Micromechanical computational analysis of debonding and kinking in microscale composites

Composites are widely utilized across various industries due to their exceptional properties, allowing design flexibility and complexity. There are different scales of composites numerical study, and this study aims to understand the damage mechanisms observed in microscale composites undergoing transverse compressive load. This understanding is achieved through prediction via simulation and micromechanical computational analyses. Based on previously conducted experimental studies, Zumaquero et. al. studied different stages of damage progression through microscopical inspection of the tested coupons[1]. The compressive failure behaviour of composites in the transverse direction was observed, revealing the preferential debonding angle is between 70 to 80°. Subsequently, the growth of the interface debonding failure becomes stable, and the kinking angle towards the matrix was found to be between 50 to 60°, consistent with the numerical predictions by Correa et al. using the Boundary Element Method (BEM) [2]. These findings motivate the current study, where a UD RVE model with a periodic boundary condition (PBC) is developed using the random sequential algorithm (RSA) and the angles of debonding and kinking failure are observed.
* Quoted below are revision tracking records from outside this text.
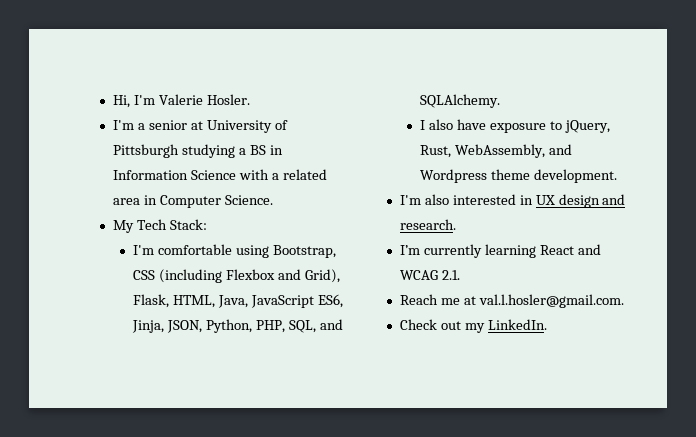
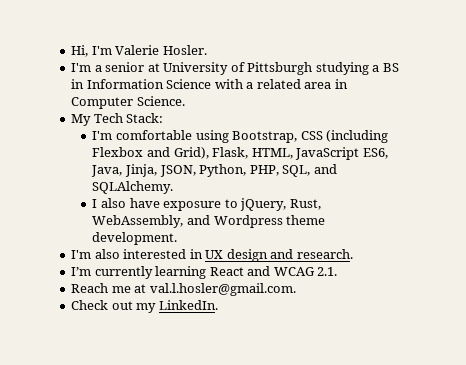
- I'm comfortable using Bootstrap, CSS (including Flexbox and Grid), Flask, HTML, Java, JavaScript ES6, Jinja, JSON, Python, PHP, SQL, and SQLAlchemy.
+ I'm comfortable using Bootstrap, CSS (including Flexbox and Grid), Flask, HTML, JavaScript ES6, Java, Jinja, JSON, Python, PHP, SQL, and SQLAlchemy.

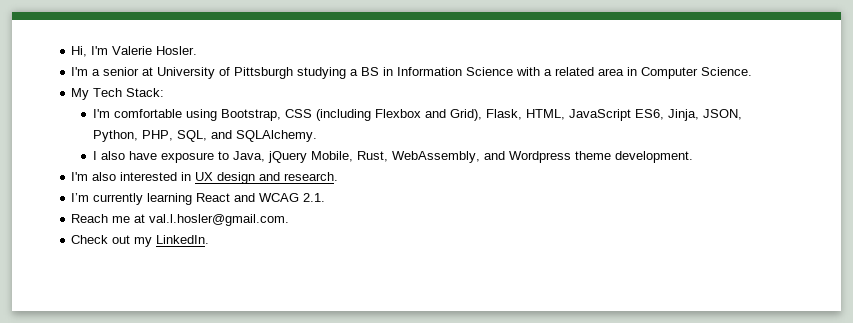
- I'm comfortable using Bootstrap, CSS (including Flexbox and Grid), Flask, HTML, JavaScript ES6, Java, Jinja, JSON, Python, PHP, SQL, and SQLAlchemy.
+ I'm comfortable using Bootstrap, CSS (including Flexbox and Grid), Flask, HTML, JavaScript ES6, Jinja, JSON, Python, PHP, SQL, and SQLAlchemy.
- I also have exposure to jQuery, Rust, WebAssembly, and Wordpress theme development.
+ I also have exposure to Java, jQuery Mobile, Rust, WebAssembly, and Wordpress theme development.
To predict the onset of matrix cracking and the crack propagation, the extended FEM modelling approach [3] is used and the LaRC05 failure criterion is implemented through a compiled UMAT. The Drucker-Prager model served as the constitutive law for matrix yielding behaviour, while cohesive elements were assigned to predict the debonding failure of the fibre-matrix interface. In addition, the Phase-Field Fracture (PF) method is also used to predict matrix cracking behaviour and the results from both LaRC05 and PF are compared to investigate the efficiencies of both methods. The study concludes that the initial direction of failure predicted agrees with that microscopically observed in experiments. This research aims to contribute to the development of computational tools leading eventually to more resilient and precisely engineered composites for diverse applications.